No. 60 – Indianapolis Colts
- Position: Center
- Roster status: Active

Personal information
- Born: June 17, 2002 (age 24) Kewaunee, Wisconsin, U.S.
- Listed height: 6 ft 4 in (1.93 m)
- Listed weight: 303 lb (137 kg)

Career information
- High school: Kewaunee (WI)
- College: Wisconsin (2020–2023)
- NFL draft: 2024: 4th round, 117th overall pick

Career history
- Indianapolis Colts (2024–present);

Awards and highlights
- Third-team All-Big Ten (2023);

Career NFL statistics as of 2025
- Games played: 28
- Games started: 21
- Stats at Pro Football Reference

= Tanor Bortolini =

American football player (born 2002)

Tanor Bortolini (born June 17, 2002) is an American professional football center for the Indianapolis Colts of the National Football League (NFL). He played college football for the Wisconsin Badgers and was selected by the Colts in the fourth round of the 2024 NFL draft.

==Early life==
Bortolini was born in Kewaunee, Wisconsin where he attended Kewaunee High School. Coming out of high school Bortolini held offers from schools such as Harvard, Yale, Iowa, Miami, and Wisconsin. Bortolini committed to play college football for the Wisconsin Badgers.

==College career==
In Bortolini's freshman season in the COVID shortened 2020 season, he played in just two games. During the 2021 season, Bortolini played in ten games making five starts at guard. In the 2022 season, Bortolini appeared in eleven games making ten starts, while allowing just one sack on the season; for his performance, he was named honorable mention all-Big Ten.

Bortolini entered the 2023 season, as the Badgers' starting center. In week three of the 2023 season in a win over Georgia Southern, Bortolini struggled making three errant snaps. During the 2023 season, Bortolini played in 12 games starting in all of them while earning the highest PFF grade on the Badgers. For his performance on the 2023 season, Bortolini was named third team all-Big Ten. After the conclusion of the 2023 season, Bortolini declared for the 2024 NFL draft.
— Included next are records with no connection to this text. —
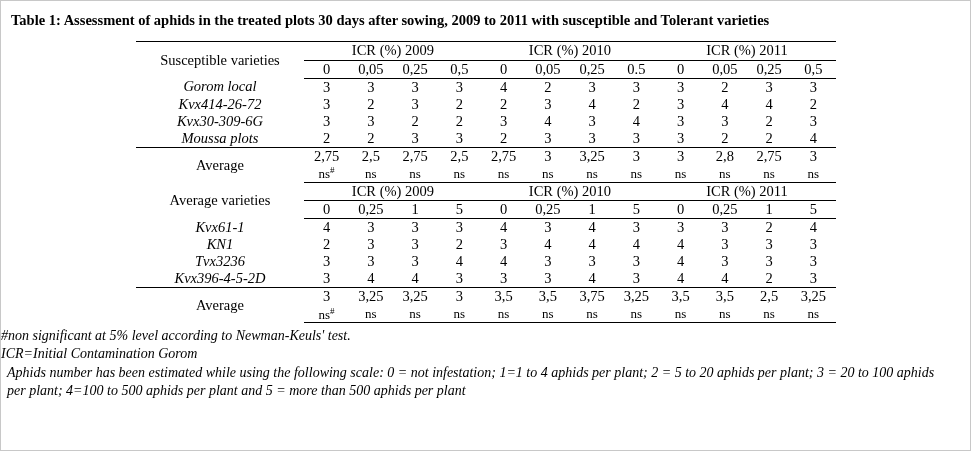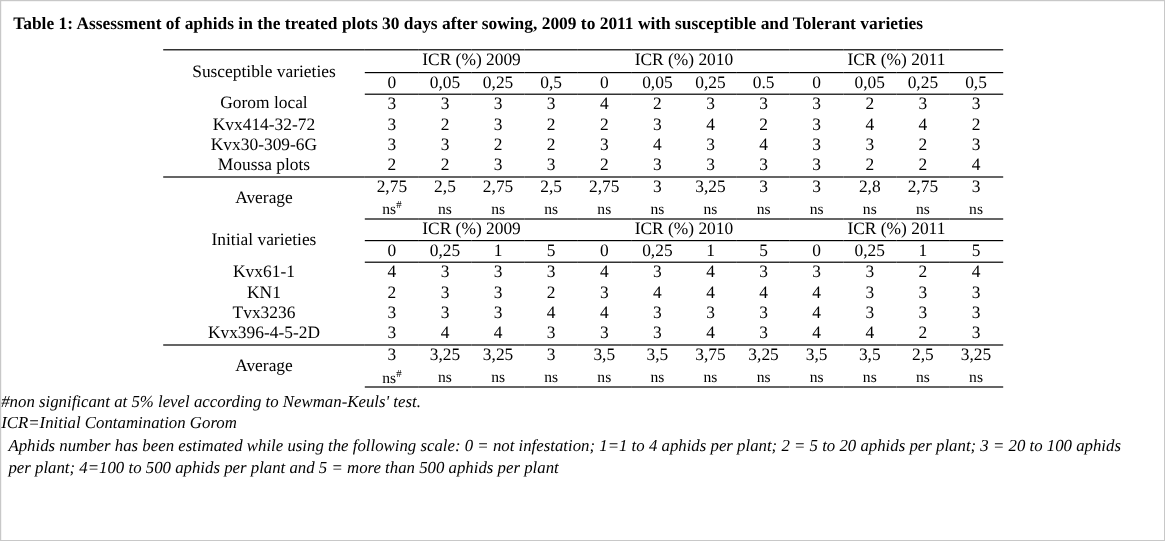"Gorom local" .varname { font-style: none -> italic }
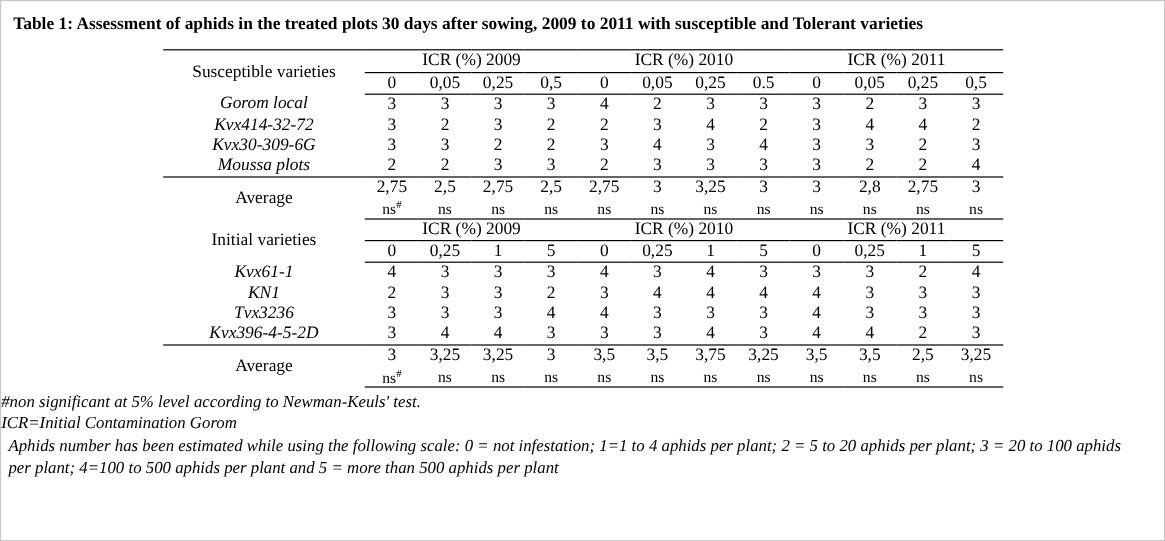"Kvx414-32-72" td.varname { text: Kvx414-32-72 -> Kvx414-26-72 }
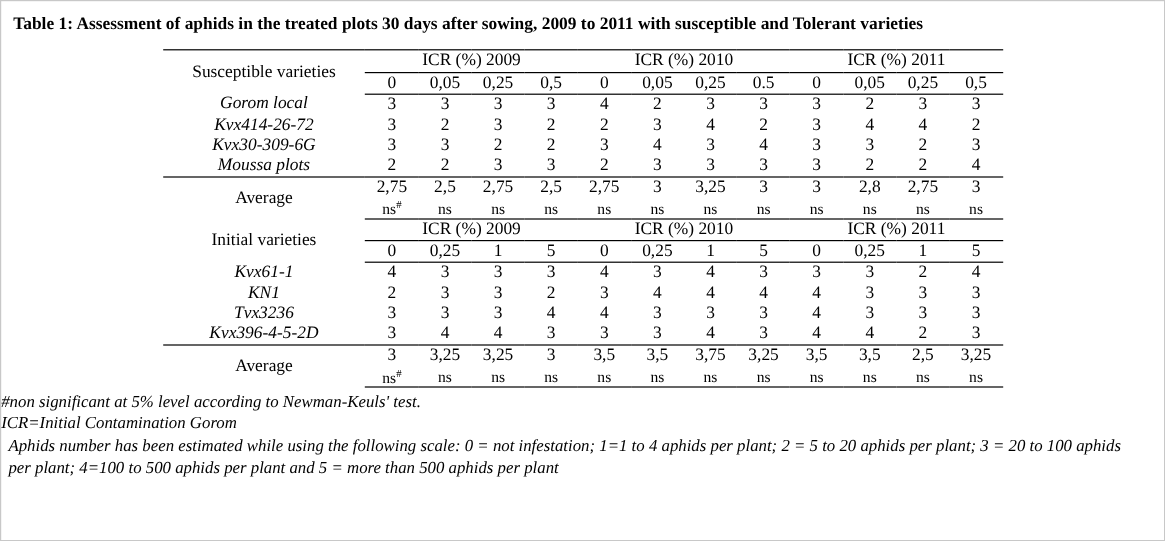"Initial varieties" td.varhead { text: Initial -> Average }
In Bortolini's career he played in 34 games making 28 starts, while starting games at offensive tackle, guard, and center.

==Professional career==

Bortolini was drafted by the Indianapolis Colts in the 4th round (117th overall) of the 2024 NFL Draft. His early development was hindered by a sprained big toe suffered in the team's second preseason game, an injury which sidelined him from practice for the rest of preseason.

He first started for the Colts in their week 4 home game against the Pittsburgh Steelers, owing to a neck injury suffered in practice by veteran starting center Ryan Kelly. Bortolini was able to take practice reps with the first team for two practices preceding the Steeler game, helping him ease into the starting role. During the first series of the game, the Colts capped a long drive with a powerful Bortolini block leading running back Jonathan Taylor into the end zone for a touchdown. Bortolini captured attention racing the length of the Colts' sideline slapping high-fives with anyone within reach.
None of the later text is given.